The dentist. The torturerer hidden behind a drape of degrees and professionalism. One of my lower bottum teeth is has like a seemingly deep scratch where its dark. I dont understand what this is but my god i gotta get them taken care off. Iam really happy too, ive been wearing my the device to extend my tourture after the tourturous braces, retainers. I used to cry before going to the dentist. I had eight teeth pulled. I dont understand what i did in my past life but my god my teeth paid for it. My parents would feed me candy and watch as my teeth would go rotten. Crazy. Cavaties. And then to wear that teeth guard where it cleans the the outside of my teeth after the check up where its goo and its the flavor that has too much much so it leaves a taste in my mouth for the day and the shots. My god. Hell. Iam definatly taking care of my teeth from now on. Brushing them nightly. lol
Can't, sorry. I love teeth and dentists and going to the dentist. Its such a great feeling :groupwave:
i brushed my teeth twice a day, flossed, and used listerine, but the water was so bad in iraq last year i still came back needing 6 cavities filled. but, i was one of the luckier ones.
i've been very fortunate in my teeth. but when i read the title i though of retractable teeth for sexual purposes. or dentures.
I am indifferent to teeth, if i had my way i'd probably rather not deal with them though....like most things
I haven't had quite the same horrible things happen but I definitely hate going to the dentist. I take pretty decent care of my teeth. I should floss more. But I have shitty teeth. They look okay, but one year all my teeth decided to get cavities and I even had to get a root canal. I believe I visited the dentist at least 1-2 times each month. That's over 12 visits in one year. And I hate needles going into my mouth. Also, every time I have gotten my teeth cleaned I have almost always gotten this evil dental hygenist, who I swear to god flosses so incredibly hard and then tells me that it isn't healthy for my gums to be bleeding. no bitch, they are bleeding because instead of flossing in a normal way, you are trying to cut into my gums with the floss.

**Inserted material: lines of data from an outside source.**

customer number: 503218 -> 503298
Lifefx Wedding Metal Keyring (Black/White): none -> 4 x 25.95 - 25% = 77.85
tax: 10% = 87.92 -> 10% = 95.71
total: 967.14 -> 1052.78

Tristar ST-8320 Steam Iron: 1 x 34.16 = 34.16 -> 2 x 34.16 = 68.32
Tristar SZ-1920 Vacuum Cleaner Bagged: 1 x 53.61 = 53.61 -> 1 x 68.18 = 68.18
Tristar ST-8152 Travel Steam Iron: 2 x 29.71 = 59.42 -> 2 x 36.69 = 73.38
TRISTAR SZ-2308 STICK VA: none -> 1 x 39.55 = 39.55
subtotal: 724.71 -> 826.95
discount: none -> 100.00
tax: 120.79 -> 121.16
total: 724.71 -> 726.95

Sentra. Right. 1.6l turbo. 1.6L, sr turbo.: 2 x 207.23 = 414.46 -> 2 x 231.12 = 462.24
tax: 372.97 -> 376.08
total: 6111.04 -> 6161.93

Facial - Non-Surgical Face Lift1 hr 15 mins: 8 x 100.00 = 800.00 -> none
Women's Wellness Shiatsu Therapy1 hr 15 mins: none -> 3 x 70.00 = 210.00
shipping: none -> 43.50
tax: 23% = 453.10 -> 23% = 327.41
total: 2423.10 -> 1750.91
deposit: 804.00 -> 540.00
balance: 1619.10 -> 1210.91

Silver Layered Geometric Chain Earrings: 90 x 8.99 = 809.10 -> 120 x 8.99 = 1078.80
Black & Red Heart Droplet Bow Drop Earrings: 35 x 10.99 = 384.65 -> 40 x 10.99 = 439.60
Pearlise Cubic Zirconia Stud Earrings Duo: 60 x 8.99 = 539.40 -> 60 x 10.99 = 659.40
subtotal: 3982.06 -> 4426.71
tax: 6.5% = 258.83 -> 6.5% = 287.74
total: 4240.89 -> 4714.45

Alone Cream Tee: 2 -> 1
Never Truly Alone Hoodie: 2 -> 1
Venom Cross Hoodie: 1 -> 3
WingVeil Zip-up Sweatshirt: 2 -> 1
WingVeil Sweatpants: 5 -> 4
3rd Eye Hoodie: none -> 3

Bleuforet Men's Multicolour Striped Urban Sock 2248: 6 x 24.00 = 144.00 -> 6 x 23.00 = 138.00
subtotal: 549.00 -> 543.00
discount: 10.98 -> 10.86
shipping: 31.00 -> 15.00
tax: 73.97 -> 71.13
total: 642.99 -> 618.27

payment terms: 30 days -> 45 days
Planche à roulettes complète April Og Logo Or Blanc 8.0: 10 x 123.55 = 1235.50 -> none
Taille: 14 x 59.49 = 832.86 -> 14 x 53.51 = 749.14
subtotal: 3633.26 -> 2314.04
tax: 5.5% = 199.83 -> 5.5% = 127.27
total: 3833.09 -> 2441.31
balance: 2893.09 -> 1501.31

Recently I had a woman who was super gentle but still managed to get my teeth clean. I didn't feel like punching her. It was weird. However she wouldn't stop talking about American Idol.
Lucky biotch. I went through hell getting my wisdom teeth out. Later, the dentist fled the country because it was uncovered that his dental surgery credentials were fake.
having my wisdom teeth removed was fucking cake. this was like 3 weeks ago.... i wish i could do it again.
but did he get rid of your wisdom teeth? the first time i ever saw a dentist, i was ten years old. my brothers had had FUCKED UP teeth. me? not a single cavity. THANK GOD, because i'm a freaking weenie.
Yeah, after 2 hours! Years later, a REAL oral surgeon said it should have taken no more than 45 minutes.
oh, MAN. that's horrible. my friend had all four of her's removed in one afternoon and it took her DAYS to stop hurting. and she's one tough bitch.
Last I heard, that bastard was still living in Puerto Rico. Turns out he wasn't qualified to legally put braces on people either, and he had been doing that for all the rich kids in town. Their parents were going to sue his ass off, so he got on a flight out of the country with his girlfriend (another man's wife) and they were never seen again.